Crisis of care

    0
    830

    Lack of childcare for disabled children prevents parents returning to work

    The results of the Daycare Trust’s 2012 Childcare Survey highlighted a number of issues which affect parents and carers who use childcare providers in order to allow them to return to work or pursue education or training. These include spiralling childcare costs which are increasing above the rate of inflation, the stagnation of wages and the reduction in support available for childcare through tax credits. Most importantly, the report reveals major gaps in childcare provision for disabled children.

    Broadcast and press coverage of the report, including the BBC’s Panorama programme, focused on challenges faced by parents of mainstream children, with little reference made to the gaps in provision and the barriers in place for children with disabilities and SEN to access childcare.

    Many parents and carers of disabled children are not yet faced with the challenge of paying for the cost of childcare, but are living in areas across the country where the choice of childcare providers is significantly low or non-existent. For those parents, the opportunities to return to work or education are greatly reduced. The Childcare Act 2006 places a duty upon local authorities to have particular regard to the services suitable for disabled children when assessing the sufficiency and supply of childcare in their area. However, the truth is that many areas do not have enough affordable childcare for this group of children and young people.

    Through Aiming High for Disabled Children, significant funding was made available for services for disabled children. However, many of these services are only able to offer short periods of care, often two hours per week, which clearly do not meet the needs of parents or carers in work or education who require full day care. These “short breaks” would be seen as a luxury if they were in place to supplement a range of after school clubs, holiday clubs and full day care. On their own, though, they offer some parents a chance to do the supermarket shopping, have a break, or spend time with their other children; they do not provide opportunities to return to work or education.
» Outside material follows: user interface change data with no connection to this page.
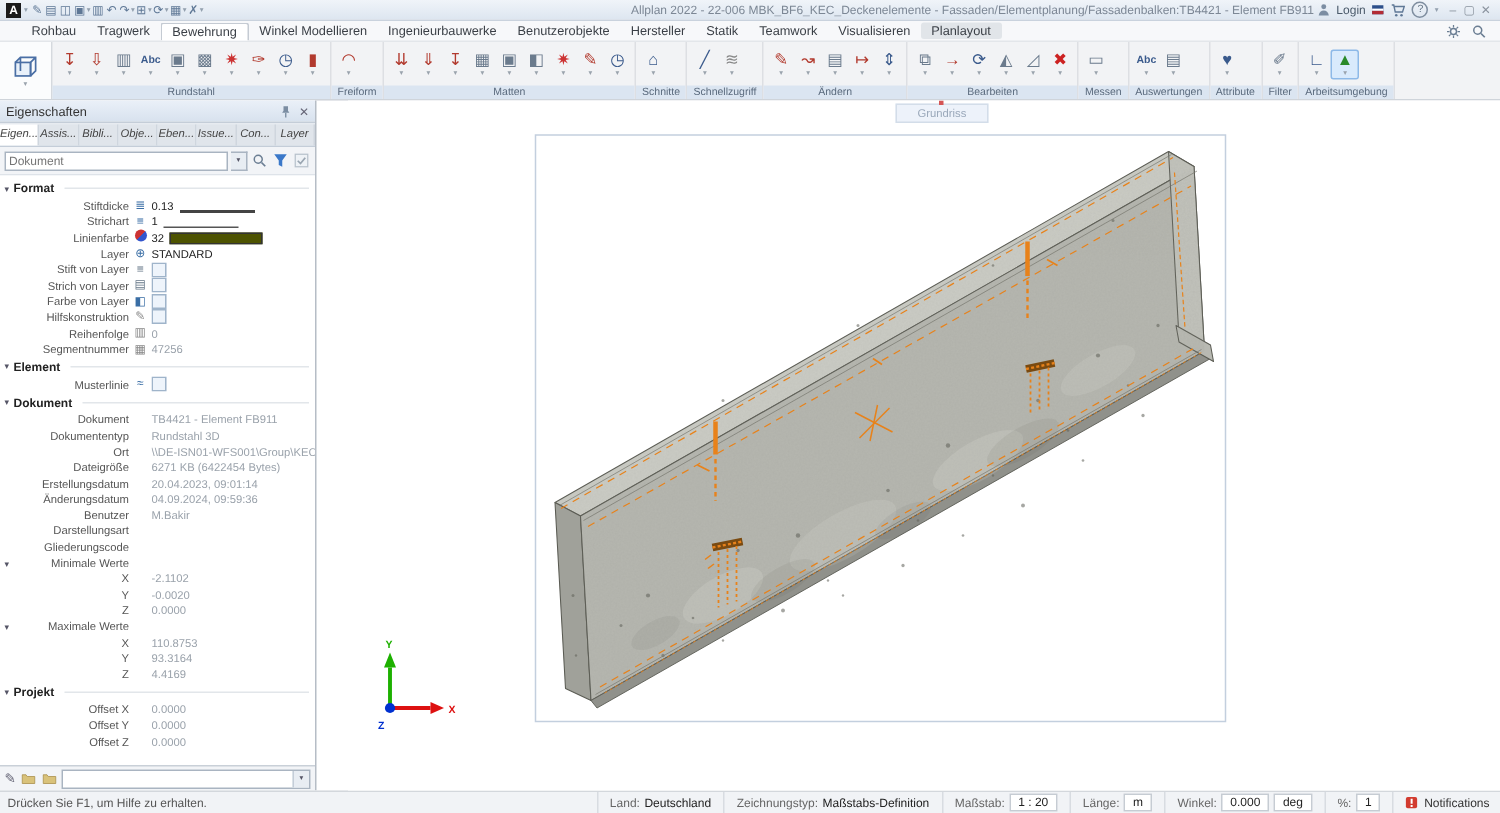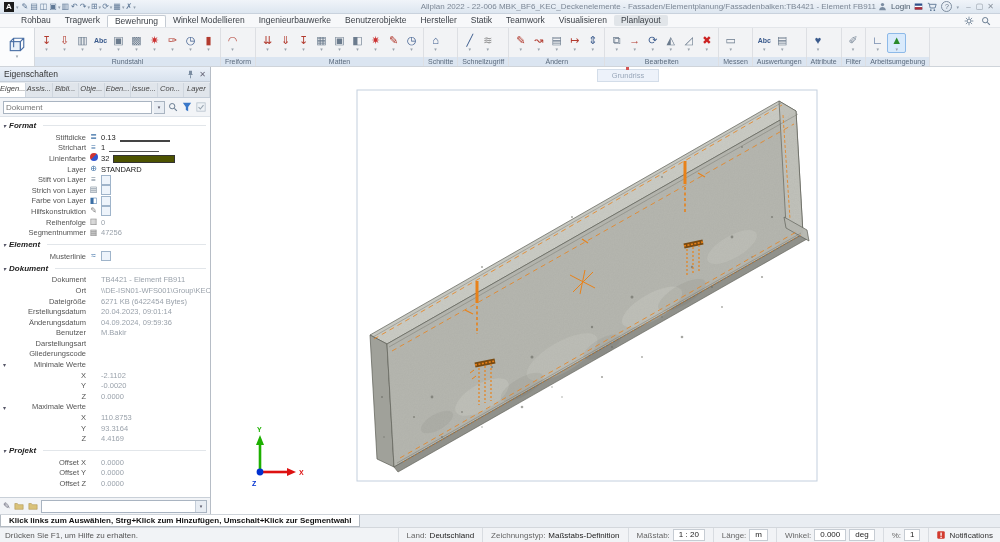--- a/index.html
+++ b/index.html
@@ -55,21 +55,21 @@
     background:#e0e5eb;white-space:nowrap;overflow:hidden;font-style:italic;}
   .ptab.active{background:#fff;}
   .pal-toolbar{height:16px;display:flex;align-items:center;padding:1px 3px;gap:2px;background:#f2f4f7;
     border-bottom:1px solid #dee3e9;flex:0 0 auto;}
   .pal-filter{flex:1;height:11px;border:1px solid #a9b4c1;font-size:8px;padding:0 2px;color:#555;background:#fff;
     font-family:"Liberation Sans",sans-serif;min-width:0;}
   .tool-btn{display:flex;align-items:center;justify-content:center;width:12px;height:12px;}
   .combo-caret{width:10px;height:11px;border:1px solid #a9b4c1;border-left:0;background:#e8edf3;font-size:5px;
     text-align:center;line-height:11px;color:#556;}
   .pgrid{flex:1;overflow:hidden;padding-top:2px;background:#fff;}
-  .psec{height:13px;display:flex;align-items:center;padding-left:3px;gap:3px;font-style:italic;}
+  .psec{height:13px;display:flex;align-items:center;padding-left:3px;gap:3px;}
   .pcaret{font-size:6px;color:#556;}
   .pseclbl{font-weight:bold;font-size:8px;color:#222;}
   .prule{flex:1;height:1px;background:#e2e6ea;margin:0 4px;}
   .prow{height:10.6px;display:flex;align-items:center;}
   .prow.sub{position:relative;}
   .pcaret.abs{position:absolute;left:3px;top:2px;}
   .plabel{width:86px;text-align:right;font-size:7.5px;color:#555;white-space:nowrap;flex:0 0 auto;}
   .picon{width:15px;text-align:center;font-size:8px;line-height:10px;flex:0 0 auto;}
   .pval{flex:1;font-size:7.5px;color:#222;white-space:nowrap;overflow:hidden;display:flex;align-items:flex-end;gap:4px;}
   .pval.muted{color:#9aa2ab;}
@@ -582,20 +582,25 @@
             <span class="pcaret">▾</span>
             <span class="pseclbl">Dokument</span>
             <span class="prule"></span>
           </div>
           <div class="prow">
             <span class="plabel">Dokument</span>
             <span class="picon"></span>
             <span class="pval muted">TB4421 - Element FB911</span>
           </div>
           <div class="prow">
+            <span class="plabel">Dokumententyp</span>
+            <span class="picon"></span>
+            <span class="pval muted">Rundstahl 3D</span>
+          </div>
+          <div class="prow">
             <span class="plabel">Ort</span>
             <span class="picon"></span>
             <span class="pval muted">\\DE-ISN01-WFS001\Group\KEC_Pl</span>
           </div>
           <div class="prow">
             <span class="plabel">Dateigröße</span>
             <span class="picon"></span>
             <span class="pval muted">6271 KB (6422454 Bytes)</span>
           </div>
           <div class="prow">
@@ -828,23 +833,20 @@
           <polygon points="55,401 55,409 64,405" fill="#dd1111"></polygon>
           <circle cx="28" cy="405" r="3.4" fill="#0030d0"></circle>
           <text x="25" y="365" fill="#1db000">Y</text>
           <text x="67" y="408" fill="#dd1111">X</text>
           <text x="20" y="419" fill="#0030d0">Z</text>
         </g>
       </svg>
     </div>
   </div>
 
-  <div class="promptline">
-    <span class="prompt-box">Klick links zum Auswählen, Strg+Klick zum Hinzufügen, Umschalt+Klick zur Segmentwahl</span>
-  </div>
 
   <div class="statusbar">
     <span>Drücken Sie F1, um Hilfe zu erhalten.</span>
     <span class="sb-items">
         <div class="sbitem">
           <span class="sblbl">Land:</span>
           <span class="sbval">Deutschland</span>
         </div>
         <div class="sbitem">
           <span class="sblbl">Zeichnungstyp:</span>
    For those parents and carers who live in an area where suitable childcare is provided, they are often faced with above average childcare fees – an Every Disabled Child Matters briefing (Between a Rock and a Hard Place, 2006) revealed that parents of disabled children are paying around five times more towards childcare costs than parents of non-disabled children.

    If parents and carers can manage to negotiate their way through the web of benefits and grants and the many meetings with social services, they may decide to take control of some of the funding themselves through opting to use direct payments. Direct payments can be used by a parent or carer of a disabled child to pay for some of the care and services required by the child following an assessment by social services. However, in some areas local authorities are planning to stop the use of these payments to pay childcare fees, placing yet another barrier in the way of families.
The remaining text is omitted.